Given records:
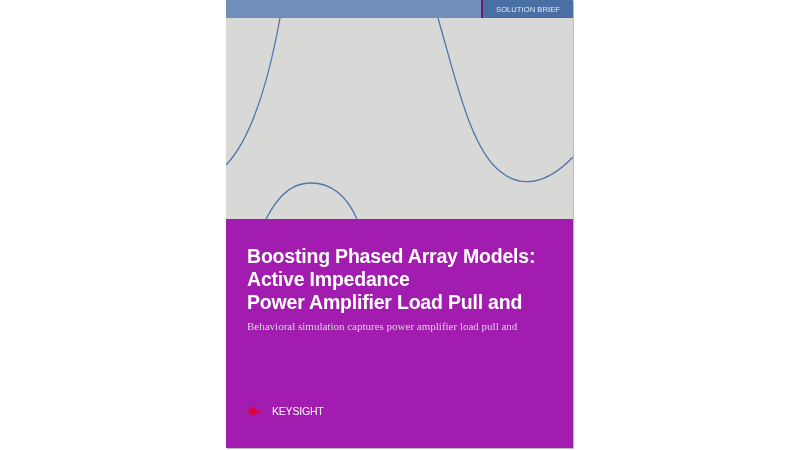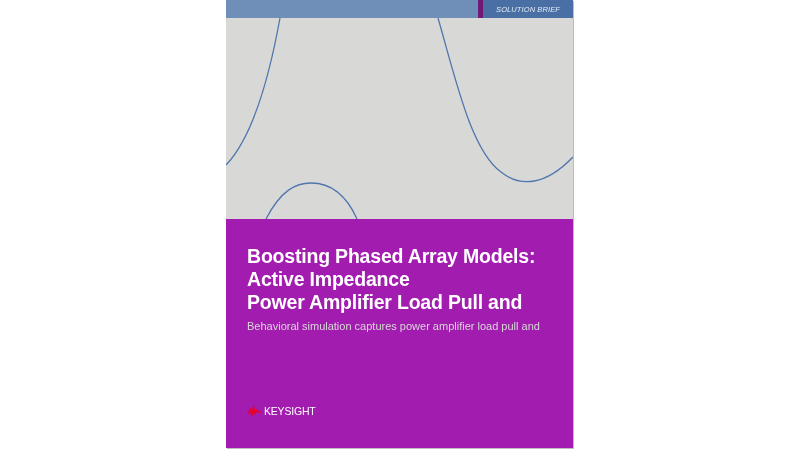--- a/index.html
+++ b/index.html
@@ -17,11 +17,10 @@
   }
   .tag {
     position:absolute; right:0; top:0; width:90px; height:18px; background:#4a6fa5;
-    border-left:5px solid #701a75;
+    border-left:2px solid #701a75;
     color:#e6ecf5; font-size:7.5px; letter-spacing:0.1px;
     display:flex; align-items:center; justify-content:center;
     text-transform:uppercase;
-    font-style:italic;
   }
   .hero {
     position:absolute; left:0; top:18px; width:347px; height:201px; background:#d8d8d6;

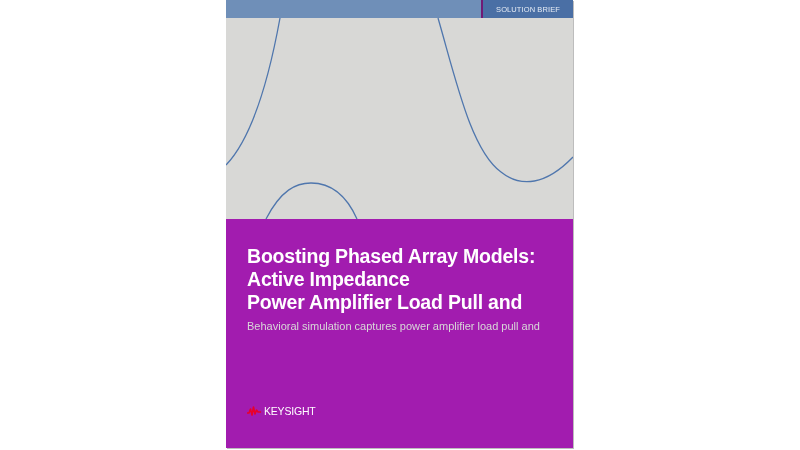--- a/index.html
+++ b/index.html
@@ -36,7 +36,7 @@
   }
   .subtitle {
     position:absolute; left:21px; top:100px; width:320px;
-    color:#d8d8d8; font-size:11px; line-height:14px;
+    color:#d8d8d8; font-size:11px; line-height:14px;font-family:Liberation Serif, serif;
   }
   .logo {
     position:absolute; left:21px; top:186px; display:flex; align-items:center; gap:3px;

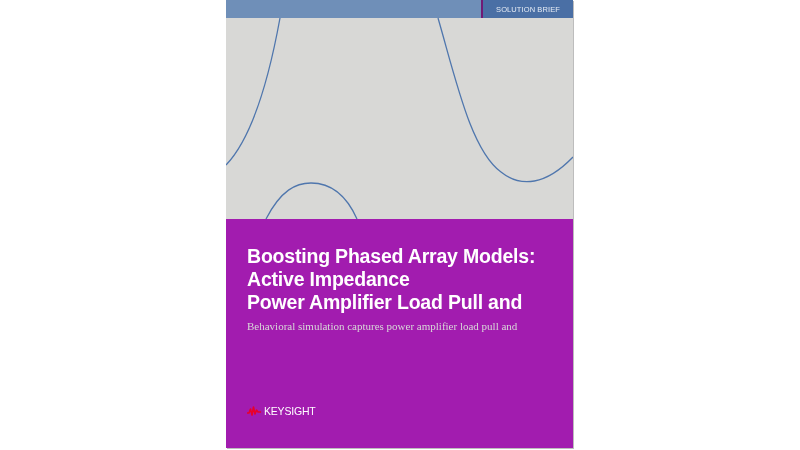--- a/index.html
+++ b/index.html
@@ -39,7 +39,7 @@
     color:#d8d8d8; font-size:11px; line-height:14px;font-family:Liberation Serif, serif;
   }
   .logo {
-    position:absolute; left:21px; top:186px; display:flex; align-items:center; gap:3px;
+    position:absolute; left:21px; top:186px; display:flex; align-items:center; gap:11px;
   }
   .logo-mark { width:14px; height:10px; display:block; }
   .logo-text {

Task requirements:
Collect, from the material above, every line containing the word "family".

Written answer:
+    color:#d8d8d8; font-size:11px; line-height:14px;font-family:Liberation Serif, serif;
     color:#d8d8d8; font-size:11px; line-height:14px;font-family:Liberation Serif, serif;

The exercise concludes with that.